(Before-and-after change data)
━━━━━━━━━━━━━━━━━━━━━━━━━━━━━━

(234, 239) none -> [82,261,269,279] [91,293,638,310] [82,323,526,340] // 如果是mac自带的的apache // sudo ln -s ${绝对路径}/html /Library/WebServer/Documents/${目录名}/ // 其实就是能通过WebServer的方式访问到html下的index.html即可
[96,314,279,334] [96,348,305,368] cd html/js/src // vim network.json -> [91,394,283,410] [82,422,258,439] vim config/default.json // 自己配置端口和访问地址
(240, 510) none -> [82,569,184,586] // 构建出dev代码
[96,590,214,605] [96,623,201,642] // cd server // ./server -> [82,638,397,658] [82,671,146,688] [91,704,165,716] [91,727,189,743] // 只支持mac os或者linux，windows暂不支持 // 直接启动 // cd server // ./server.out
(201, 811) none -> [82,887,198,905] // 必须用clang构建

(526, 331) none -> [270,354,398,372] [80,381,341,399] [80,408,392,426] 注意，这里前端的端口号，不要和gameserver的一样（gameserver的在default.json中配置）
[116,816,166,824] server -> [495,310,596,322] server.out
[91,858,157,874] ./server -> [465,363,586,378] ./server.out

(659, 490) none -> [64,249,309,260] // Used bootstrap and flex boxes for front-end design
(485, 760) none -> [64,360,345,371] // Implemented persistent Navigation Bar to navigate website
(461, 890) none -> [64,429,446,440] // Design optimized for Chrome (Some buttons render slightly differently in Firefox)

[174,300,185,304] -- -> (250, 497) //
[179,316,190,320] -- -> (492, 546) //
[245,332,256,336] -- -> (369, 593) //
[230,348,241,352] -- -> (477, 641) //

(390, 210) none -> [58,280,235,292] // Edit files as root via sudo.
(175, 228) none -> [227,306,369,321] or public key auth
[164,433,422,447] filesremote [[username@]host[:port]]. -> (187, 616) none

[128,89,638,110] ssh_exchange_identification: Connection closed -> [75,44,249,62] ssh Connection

━━━━━━━━━━━━━━━━━━━━━━━━━━━━━━

■ Exercise details ■
Would you give the data above again, exactly as written?

■ Completed task ■
(234, 239) none -> [82,261,269,279] [91,293,638,310] [82,323,526,340] // 如果是mac自带的的apache // sudo ln -s ${绝对路径}/html /Library/WebServer/Documents/${目录名}/ // 其实就是能通过WebServer的方式访问到html下的index.html即可
[96,314,279,334] [96,348,305,368] cd html/js/src // vim network.json -> [91,394,283,410] [82,422,258,439] vim config/default.json // 自己配置端口和访问地址
(240, 510) none -> [82,569,184,586] // 构建出dev代码
[96,590,214,605] [96,623,201,642] // cd server // ./server -> [82,638,397,658] [82,671,146,688] [91,704,165,716] [91,727,189,743] // 只支持mac os或者linux，windows暂不支持 // 直接启动 // cd server // ./server.out
(201, 811) none -> [82,887,198,905] // 必须用clang构建

(526, 331) none -> [270,354,398,372] [80,381,341,399] [80,408,392,426] 注意，这里前端的端口号，不要和gameserver的一样（gameserver的在default.json中配置）
[116,816,166,824] server -> [495,310,596,322] server.out
[91,858,157,874] ./server -> [465,363,586,378] ./server.out

(659, 490) none -> [64,249,309,260] // Used bootstrap and flex boxes for front-end design
(485, 760) none -> [64,360,345,371] // Implemented persistent Navigation Bar to navigate website
(461, 890) none -> [64,429,446,440] // Design optimized for Chrome (Some buttons render slightly differently in Firefox)

[174,300,185,304] -- -> (250, 497) //
[179,316,190,320] -- -> (492, 546) //
[245,332,256,336] -- -> (369, 593) //
[230,348,241,352] -- -> (477, 641) //

(390, 210) none -> [58,280,235,292] // Edit files as root via sudo.
(175, 228) none -> [227,306,369,321] or public key auth
[164,433,422,447] filesremote [[username@]host[:port]]. -> (187, 616) none

[128,89,638,110] ssh_exchange_identification: Connection closed -> [75,44,249,62] ssh Connection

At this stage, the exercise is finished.